Communication Is Key
When implementing new ACP programs and practices, oncology nurses must consider the audience or level of impact. Mea suggested that oncology nurses working at the patient level normalize ACP discussions with patients because having those conversations early and often can help shape their cancer care trajectory. At the institutional level, Mea recommended that oncology nurses conduct an assessment to understand the current ACP process and metrics and identify the key interprofessional stakeholders. Conducting ACP conversations may also affect institutional metrics such as hospital length of stay, readmission, and chemotherapy at the end of life.

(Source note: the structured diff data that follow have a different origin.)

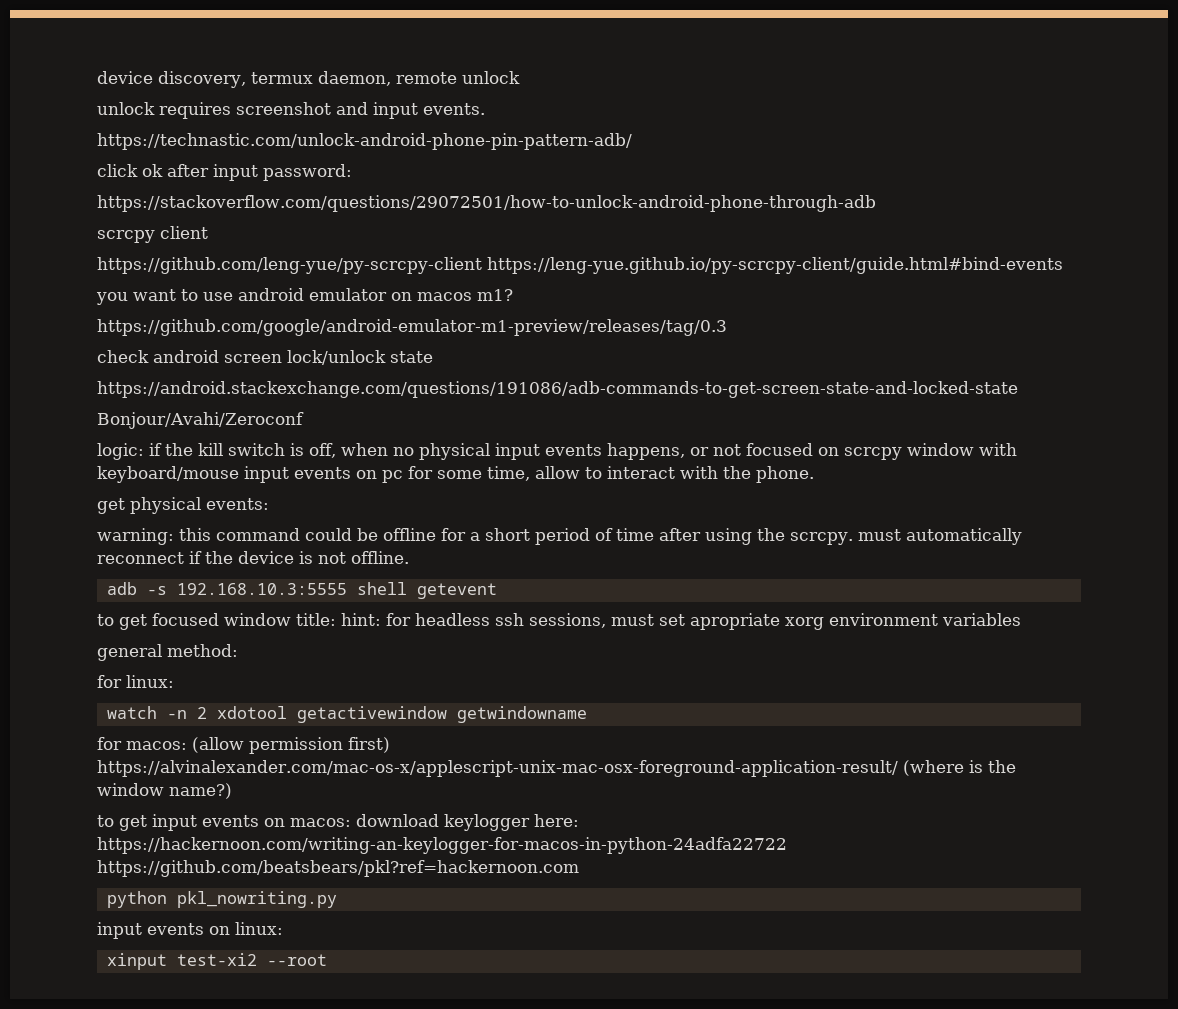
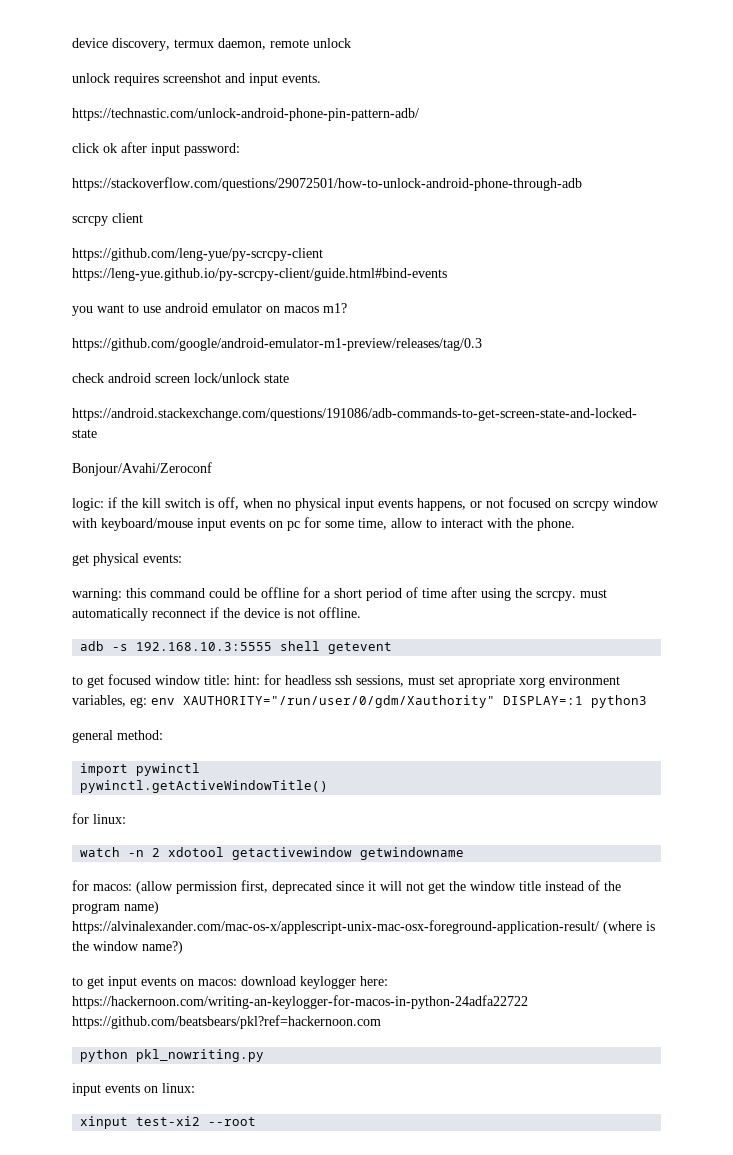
[942,613,1021,626] variables -> [72,695,647,708] variables, eg: env XAUTHORITY="/run/user/0/gdm/Xauthority" DISPLAY=:1 python3
(238, 650) none -> [80,763,201,776] [80,780,329,793] // import pywinctl // pywinctl.getActiveWindowTitle()
[348,737,390,753] first) -> [241,880,621,894] [72,901,159,914] first, deprecated since it will not get the window title instead of the program name)

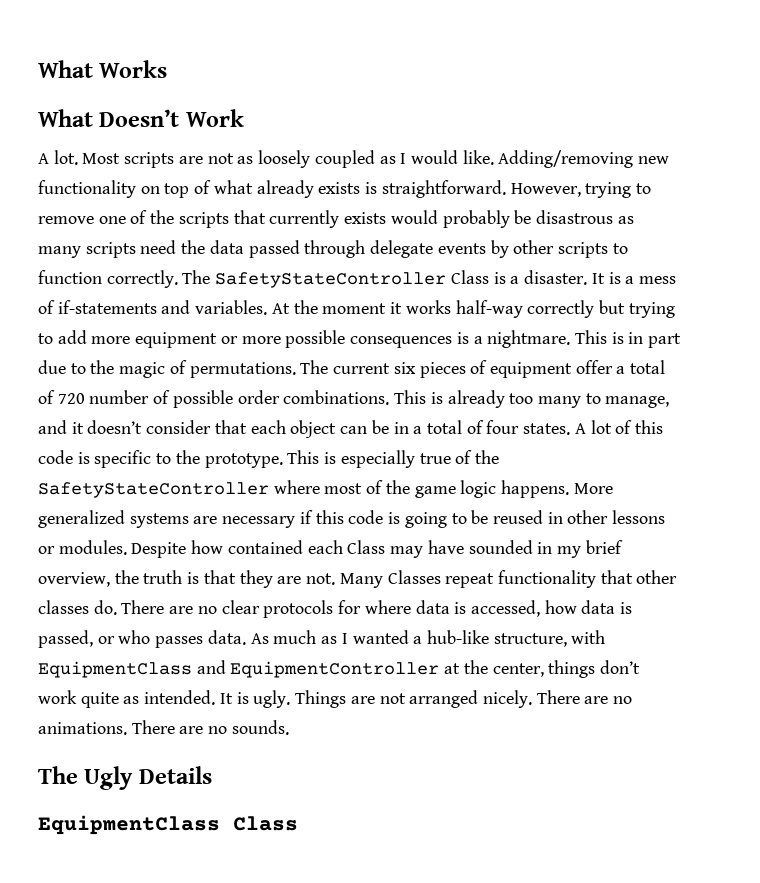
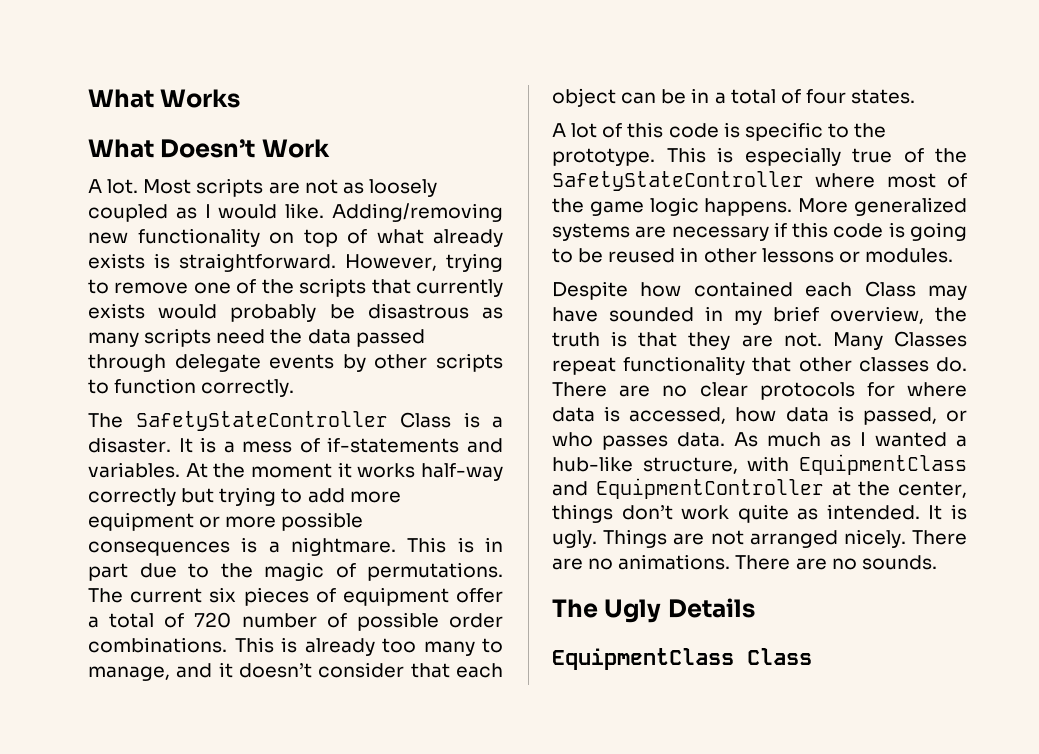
(178, 279) none -> (295, 388) //
(571, 429) none -> (916, 96) //
(127, 547) none -> (953, 255) //

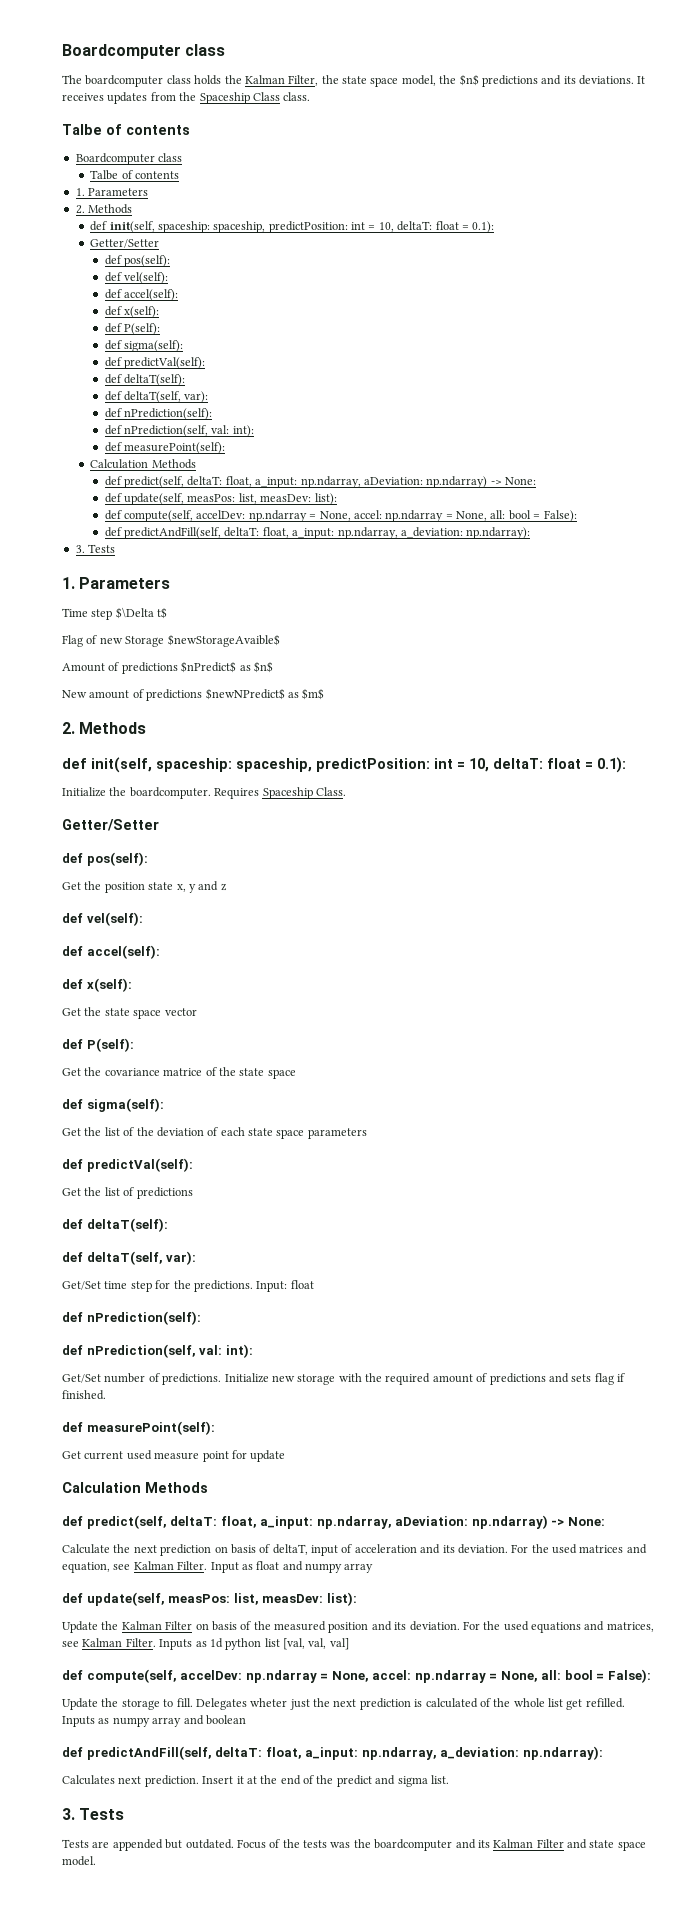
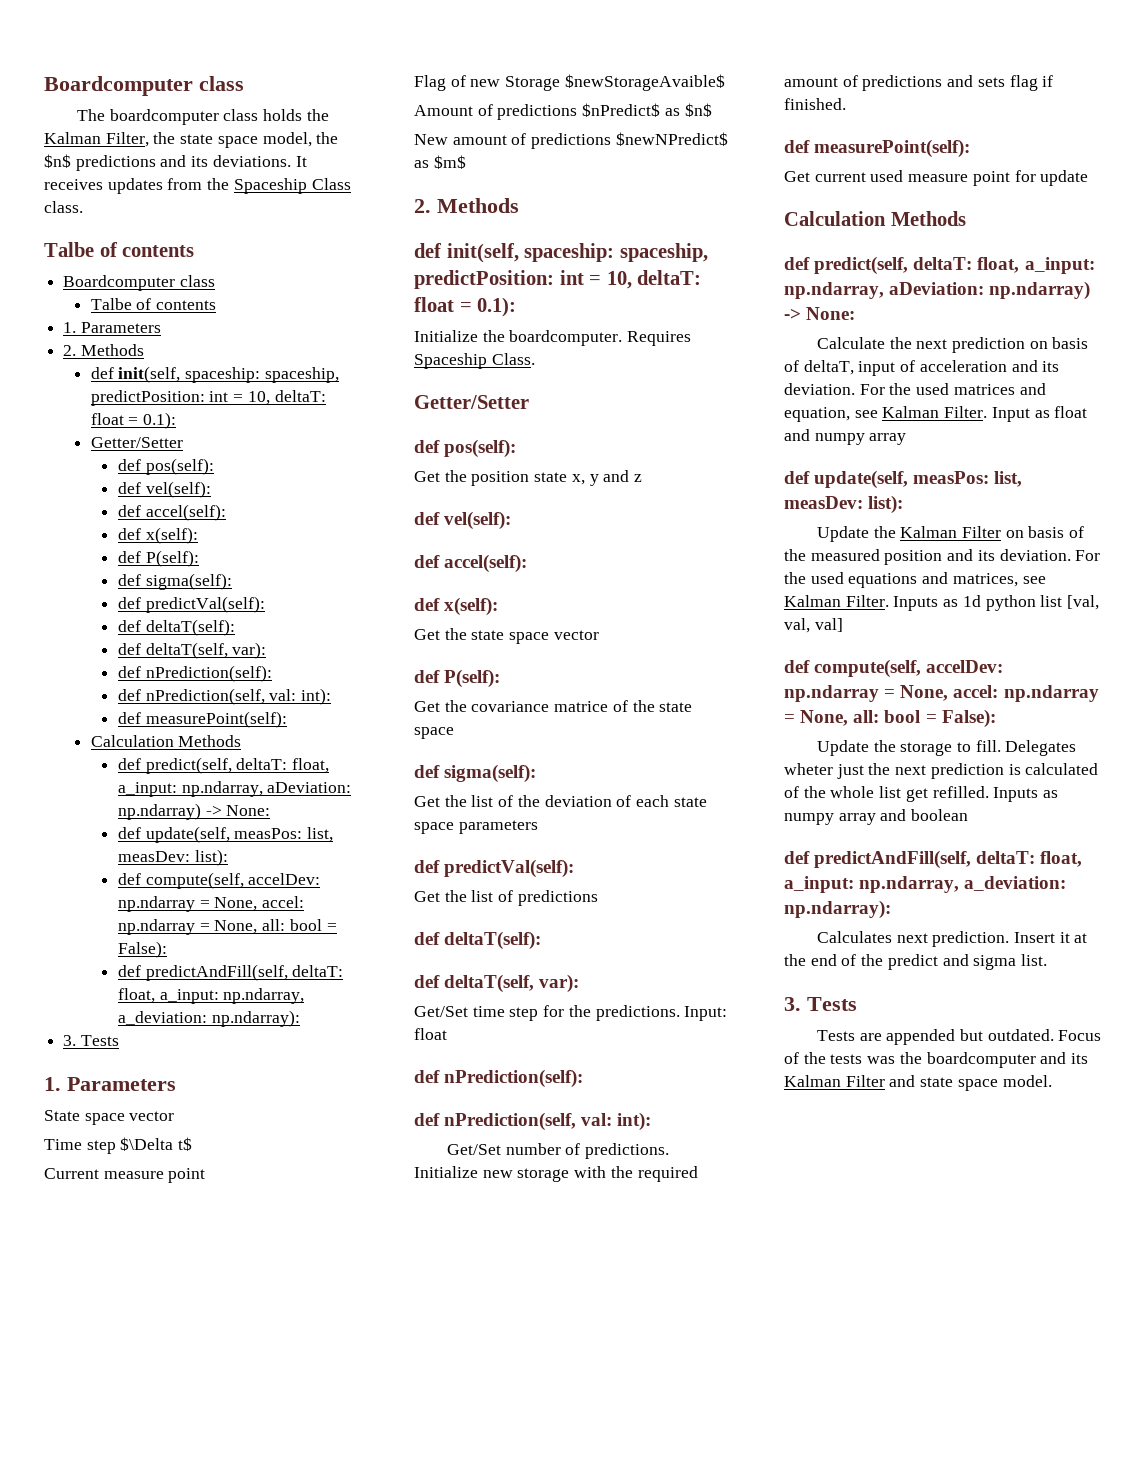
(171, 583) none -> [44,1110,175,1125] // State space vector
(168, 613) none -> [44,1168,206,1183] // Current measure point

At the community level, Briggs recommended that oncology nurses develop ACP materials for cancer care delivery sites (e.g., cancer clinics, chemotherapy infusion centers, surgery, cancer support groups), including educational materials that outline the ACP process and contact information for patients to request assistance with ACP. In addition, oncology nurses can engage communities with targeted activities, including ACP group facilitation for patients with similar diagnoses or disease-specific support groups. Oncology nurses can also use social media and engagement tools; Briggs suggested the personalized social healthcare network Patients Like Me to help patients learn from each other and find new ways to cope with their current and future diagnoses.
“Nurses can work to improve their communication skills in facilitating ACP conversations—conversations that make a difference, especially for patients with serious illness and their families,” Briggs said, such as by:
- Exploring patients’ understanding of their diagnosis, prognosis, and complications and assisting them to identify their questions for the interprofessional team
- Helping patients to clarify their values and goals
- Creating an environment where families and healthcare agents can learn about what is most important for patients to live well as well as how they can make substitute decisions
- Exploring patients’ treatment goals and maintaining hope for the best outcomes—while planning for the worst
- Providing information on the benefits and burdens of potential life-sustaining treatments
- Making referrals as needed
- Documenting and communicating ACP conversations to provide transparency for the interprofessional team
“Developing an AD or starting ACP should not just wait until patients are sick or older,” Mea said. “Having a plan in place can improve quality of life as a patient progresses through the cancer journey.”